Hannah Williams has millions of people talking about money. A few weeks ago, as the weather was getting warmer around Washington, D.C., she and her fiance, James Daniels, took the streets with an iPhone and a mic to ask what some might consider an inappropriate question: How much money do you make? Surprisingly to Williams, people opened up pretty quickly: An IT worker named Chris said he makes $70,000; a lifeguard shared she makes $15 an hour; Max, a contractor, earns $96,000; and a research scientist bringing in $52,000 a year says she loves what she does and that “passion matters more, but money is also really important, and people need to be able to make a living wage no matter what they do.” It’s one of about a dozen videos in the new Salary Transparent Street video series, led by Williams, 25, who hopes to promote “equal pay through transparent conversations.”
From $40,000 to $115,000
Williams has a knack for discussing personal finances and career advice, garnering a steady following on TikTok for documenting her salary journey: She was earning $40,000 as a telemarketer out of college, job-hopped across five roles in three years, and now earns $115,000 as a senior data analyst in the D.C. area.

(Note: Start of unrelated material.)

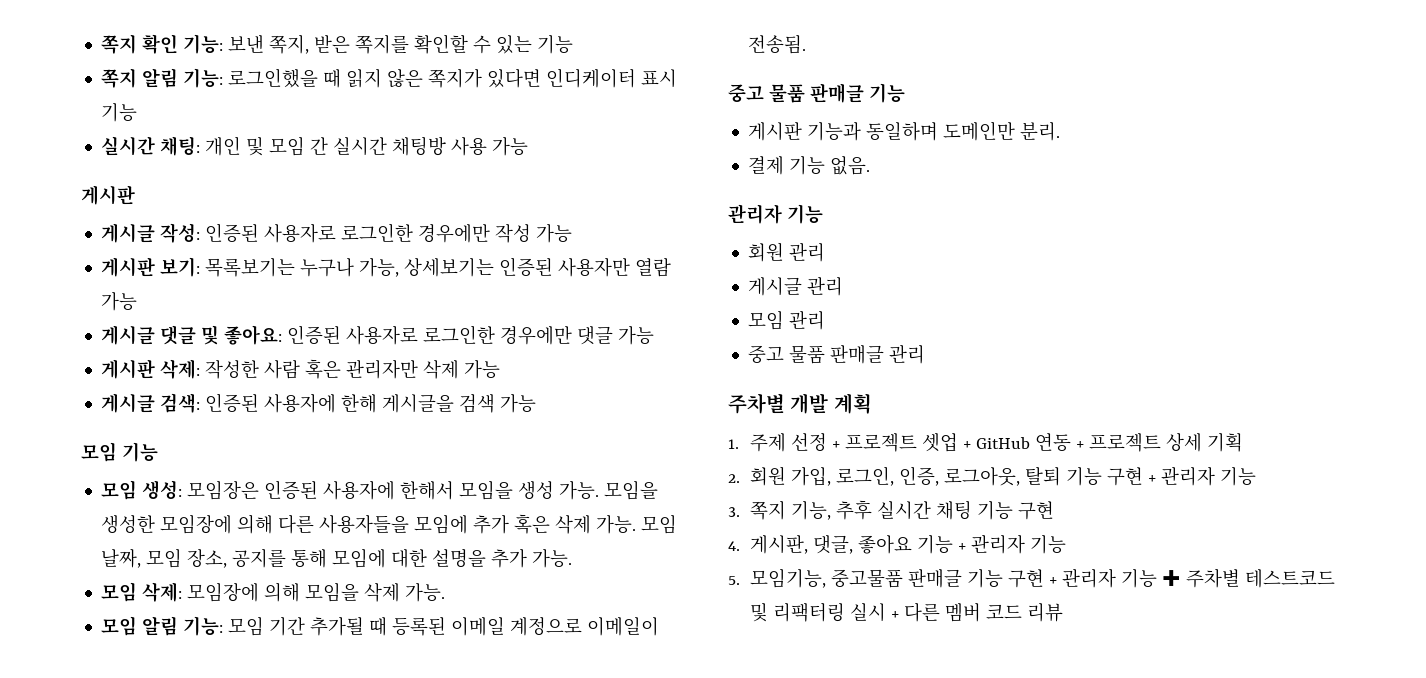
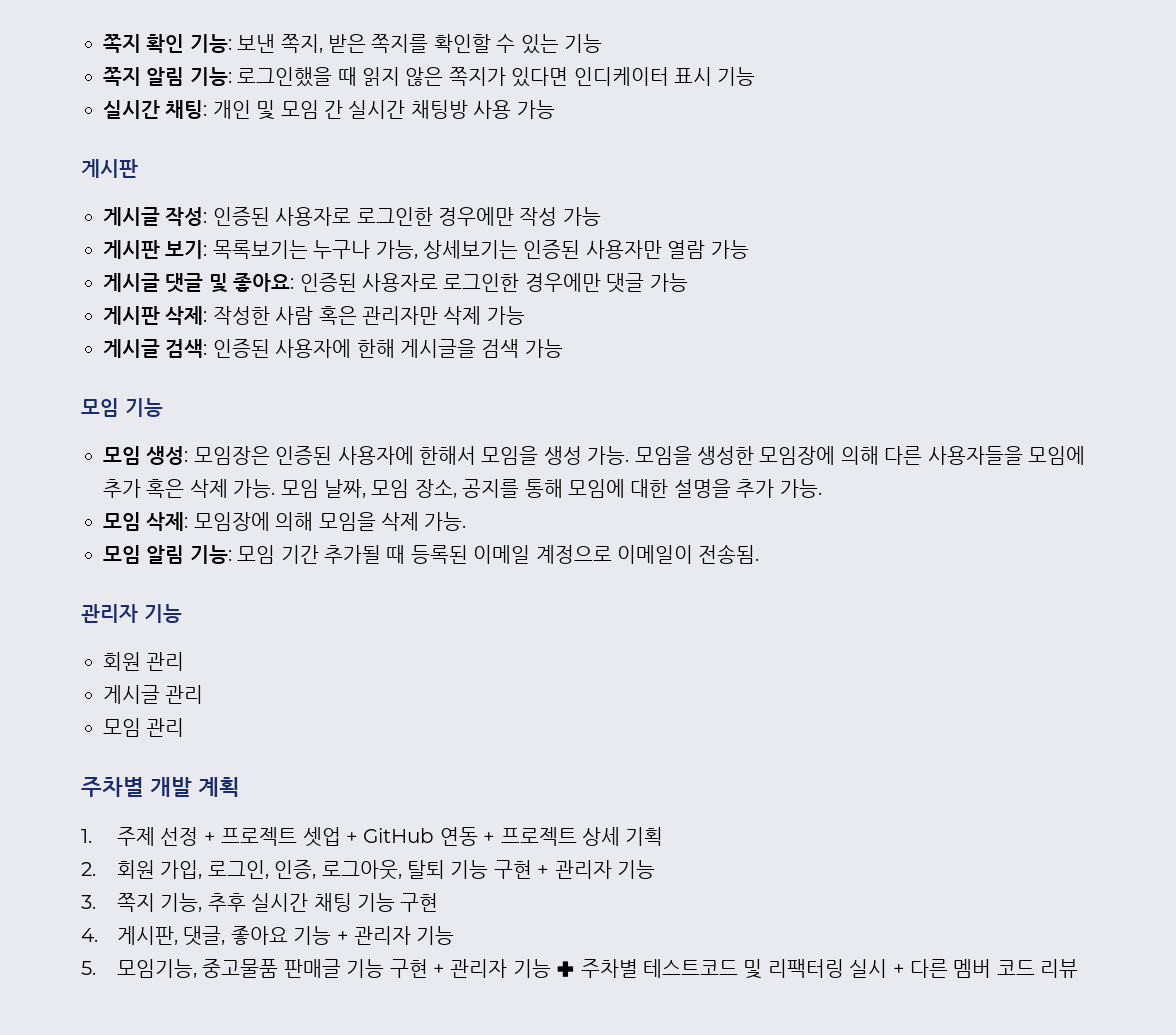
- 중고 물품 판매글 기능
- 게시판 기능과 동일하며 도메인만 분리.
- 결제 기능 없음.
- 중고 물품 판매글 관리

During those job changes, though, she says it was difficult to do market research about how much money she should be earning in each one. Looking online was a start, but when she tried to bring it up with friends to get more localized numbers, they were hesitant to speak up. “It really just clicked for me that these conversations need to happen outside of our friend groups,” she says, “and they need to become part of our society — something that’s not taboo anymore.” So when Williams saw lots of other workers making job moves during the Great Resignation, she wanted to put her numbers and advice out there.
Transparency can help close the wage gap
As she spoke more about her own salary, she did more research into the role salary transparency plays in improving pay equity, and how it could help close gender and racial wage gaps. On average, full-time working women earn 83 cents for every dollar paid to a white man, and the wage gap grows for women of color. With more people changing jobs in the Great Resignation, Williams saw how salary secrecy could continue the cycle of women and people of color being hired at lower pay. Williams grew frustrated by business leaders who said pay transparency would take away their competitive edge, or that workers would become unhappy and quit. She also remembers one viral social media post, where a recruiter says she offered a candidate $85,000 for a role that had a budget of $130,000 because that’s what she asked for. “That really pissed me off,” Williams says. “You have the budget, which means that’s what you’re willing to pay somebody. It says a lot more to me about the company and that recruiter than it does the employee who underpaid herself.” Williams felt she could use her social media platform and her data background to help. “A lot of people don’t know how to price themselves in the market,” she continues, “and that’s why salary transparency exists — to try to help advocate for employees to do market research to figure out what they should be asking for so employers don’t take advantage of them. They can literally get away with underpaying people because employees don’t know any better, and I’m sick of it.”
Keeping the conversation going
Getting people to talk to each other about pay equity is a grassroots approach to closing the wage gap, and it’s part of a movement that’s picking up steam. In recent years, more states and cities are requiring businesses to be more transparent about their pay practices, like by advertising pay ranges in job ads.